Viktor Mamatov
- Mamatov in 1971

Personal information
- Born: Viktor Fyodorovich Mamatov 21 July 1937 Belovo, West Siberian Krai, Russian SFSR, USSR
- Died: 27 October 2023 (aged 86)
- Height: 1.82 m (6 ft 0 in)

Sport

Professional information
- Sport: Biathlon

Olympic Games
- Teams: 2 (1968, 1972)
- Medals: 2 (2 gold)

World Championships
- Teams: 4 (1967, 1969, 1970, 1971)
- Medals: 6 (4 gold)

Medal record
Men's biathlon
Representing Soviet Union
Olympic Games
| Gold medal – first place | 1968 Grenoble | 4 × 7.5 km relay |
| Gold medal – first place | 1972 Sapporo | 4 × 7.5 km relay |
World Championships
| Gold medal – first place | 1967 Altenberg | 20 km individual |
| Gold medal – first place | 1969 Zakopane | 4 × 7.5 km relay |
| Gold medal – first place | 1970 Östersund | 4 × 7.5 km relay |
| Gold medal – first place | 1971 Hämeenlinna | 4 × 7.5 km relay |
| Silver medal – second place | 1967 Altenberg | 4 × 7.5 km relay |
| Bronze medal – third place | 1970 Östersund | 20 km individual |

= Viktor Mamatov =

Soviet biathlete (1937–2023)

Viktor Fyodorovich Mamatov (Виктор Фёдорович Маматов; 21 July 1937 – 27 October 2023) was a Soviet biathlete. At the 1968 Winter Olympics in Grenoble, he won a gold medal with the Soviet relay team.

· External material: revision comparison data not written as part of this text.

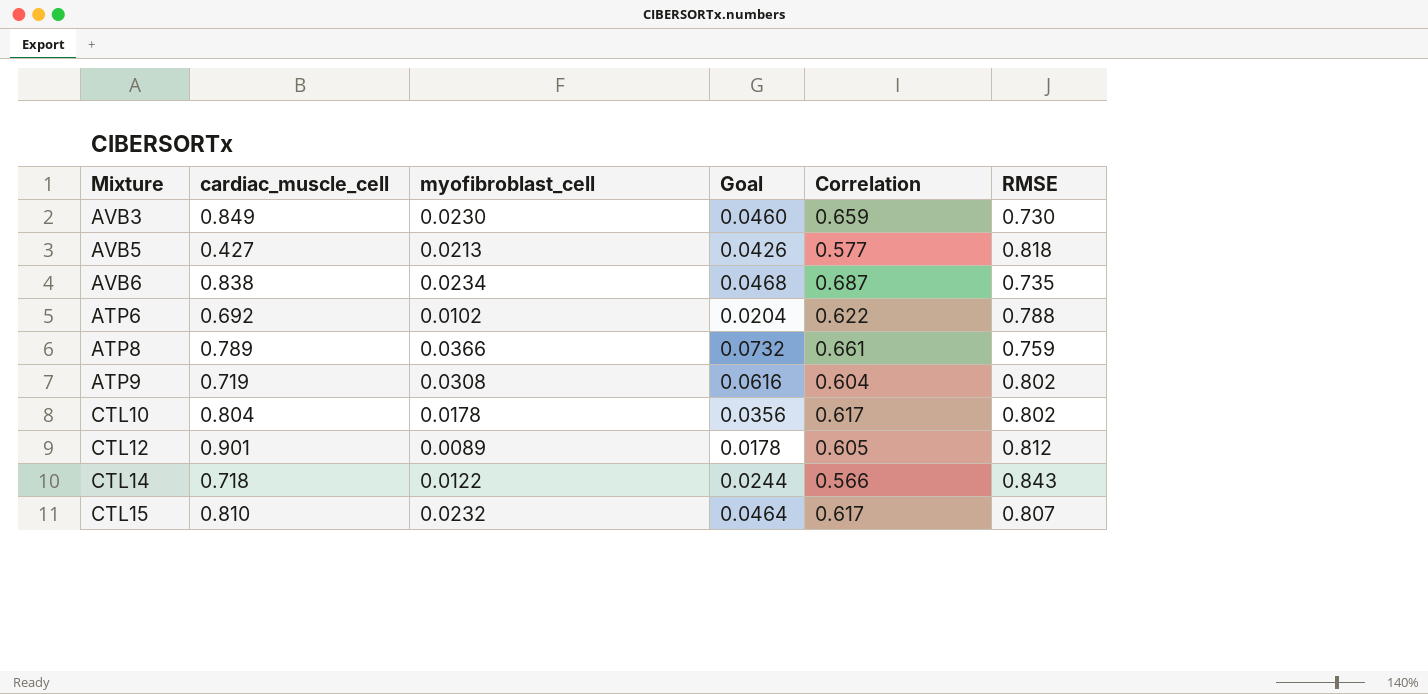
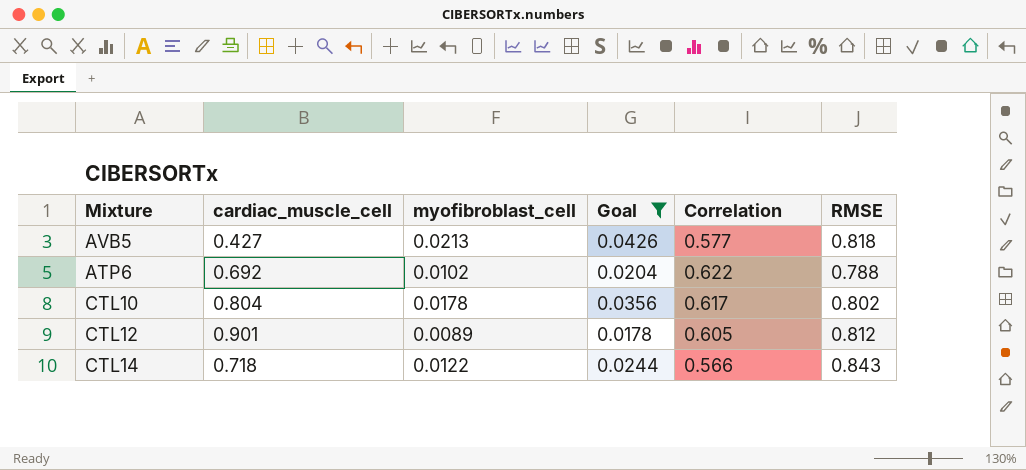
filter: none -> Goal <= 0.0426

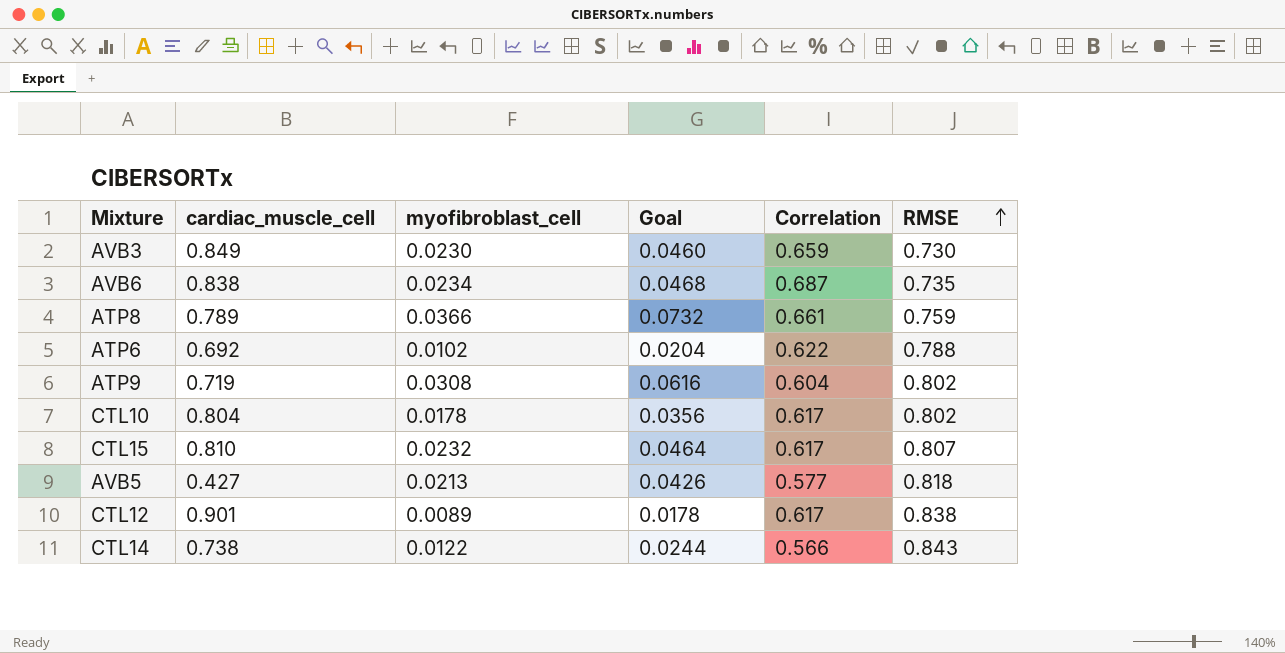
filter: Goal <= 0.0426 -> none
row order: none -> RMSE ascending
CTL12 | Correlation: 0.605 -> 0.617
CTL12 | RMSE: 0.812 -> 0.838
CTL14 | cardiac_muscle_cell: 0.718 -> 0.738

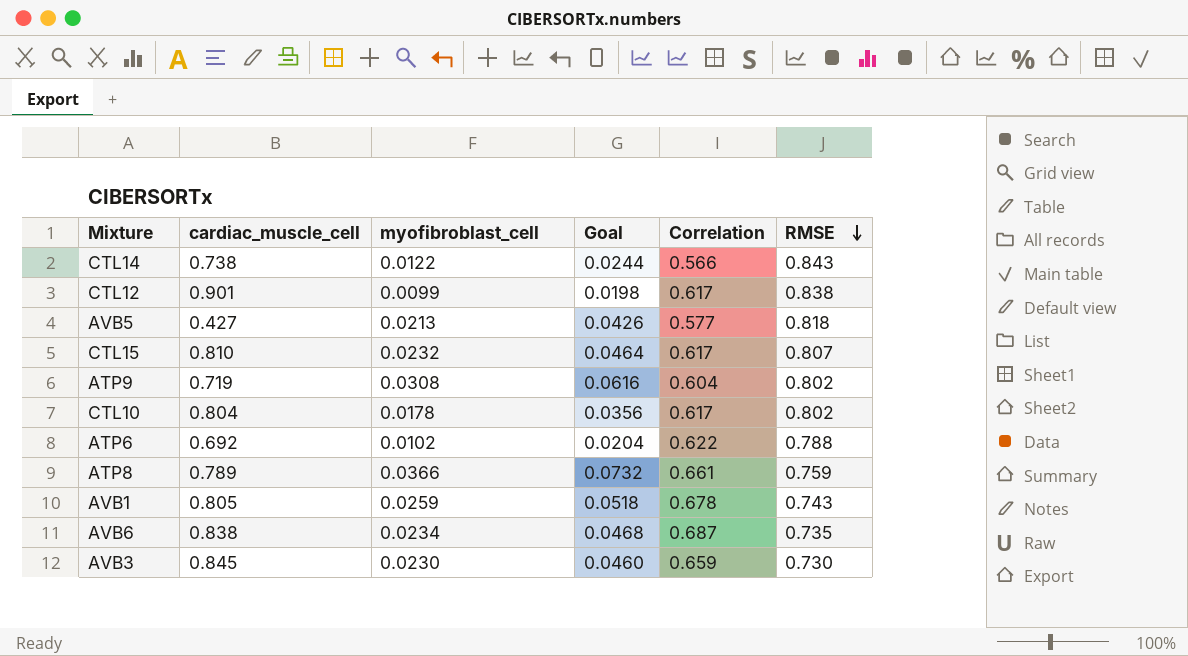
row order: RMSE ascending -> RMSE descending
CTL12 | myofibroblast_cell: 0.0089 -> 0.0099
CTL12 | Goal: 0.0178 -> 0.0198
row AVB1: none -> 0.805 | 0.0259 | 0.0518 | 0.678 | 0.743
AVB3 | cardiac_muscle_cell: 0.849 -> 0.845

He was Flag Bearer at the 1968 Olympics.

Mamatov received another gold medal at the 1972 Winter Olympics in Sapporo. He became World Champion in individual 20 km in 1967, and three times with the Soviet relay team, in 1969, 1970, and 1971.

After retiring from competitions, Mamatov had a long career as a biathlon coach and as a sports administrator. He was the head coach of the Soviet junior team from 1973 to 1976 and of the Soviet senior team from 1981 to 1985. He led the Soviet and then Russian delegations at the 1984, 1988, 1992, 1998, and 2002 Winter Olympics. He served as President of the Soviet Biathlon Federation (1987–1991), and as Vice-President of the International Biathlon Union (1993–2002), of the Russian Biathlon Union (1995–2010) and of the Russian Olympic Committee (1996–2006). He was awarded the Order "For Merit to the Fatherland" (1999) and Order of the Red Banner of Labour (1972, 1988).

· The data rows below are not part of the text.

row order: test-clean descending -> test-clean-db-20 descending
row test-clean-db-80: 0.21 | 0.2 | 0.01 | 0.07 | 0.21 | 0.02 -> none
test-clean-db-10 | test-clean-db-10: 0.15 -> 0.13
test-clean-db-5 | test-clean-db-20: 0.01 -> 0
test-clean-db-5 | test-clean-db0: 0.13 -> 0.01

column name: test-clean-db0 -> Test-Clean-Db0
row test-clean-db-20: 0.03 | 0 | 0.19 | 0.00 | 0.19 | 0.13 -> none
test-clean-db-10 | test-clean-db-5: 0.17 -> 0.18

Mamatov died on 27 October 2023, at the age of 86.

==Biathlon results==
All results are sourced from the International Biathlon Union.

===Olympic Games===
2 medals (2 gold)

| Event | Individual | Relay |
|---|---|---|
| France 1968 Grenoble | 7th | Gold |
| Japan 1972 Sapporo | 7th | Gold |

===World Championships===
6 medals (4 gold, 1 silver, 1 bronze)

| Event | Individual | Relay |
|---|---|---|
| GDR 1967 Altenberg | Gold | Silver |
| Polish People's Republic 1969 Zakopane | 14th | Gold |
| SWE 1970 Östersund | Bronze | Gold |
| FIN 1971 Hämeenlinna | 6th | Gold |

- During Olympic seasons competitions are only held for those events not included in the Olympic program.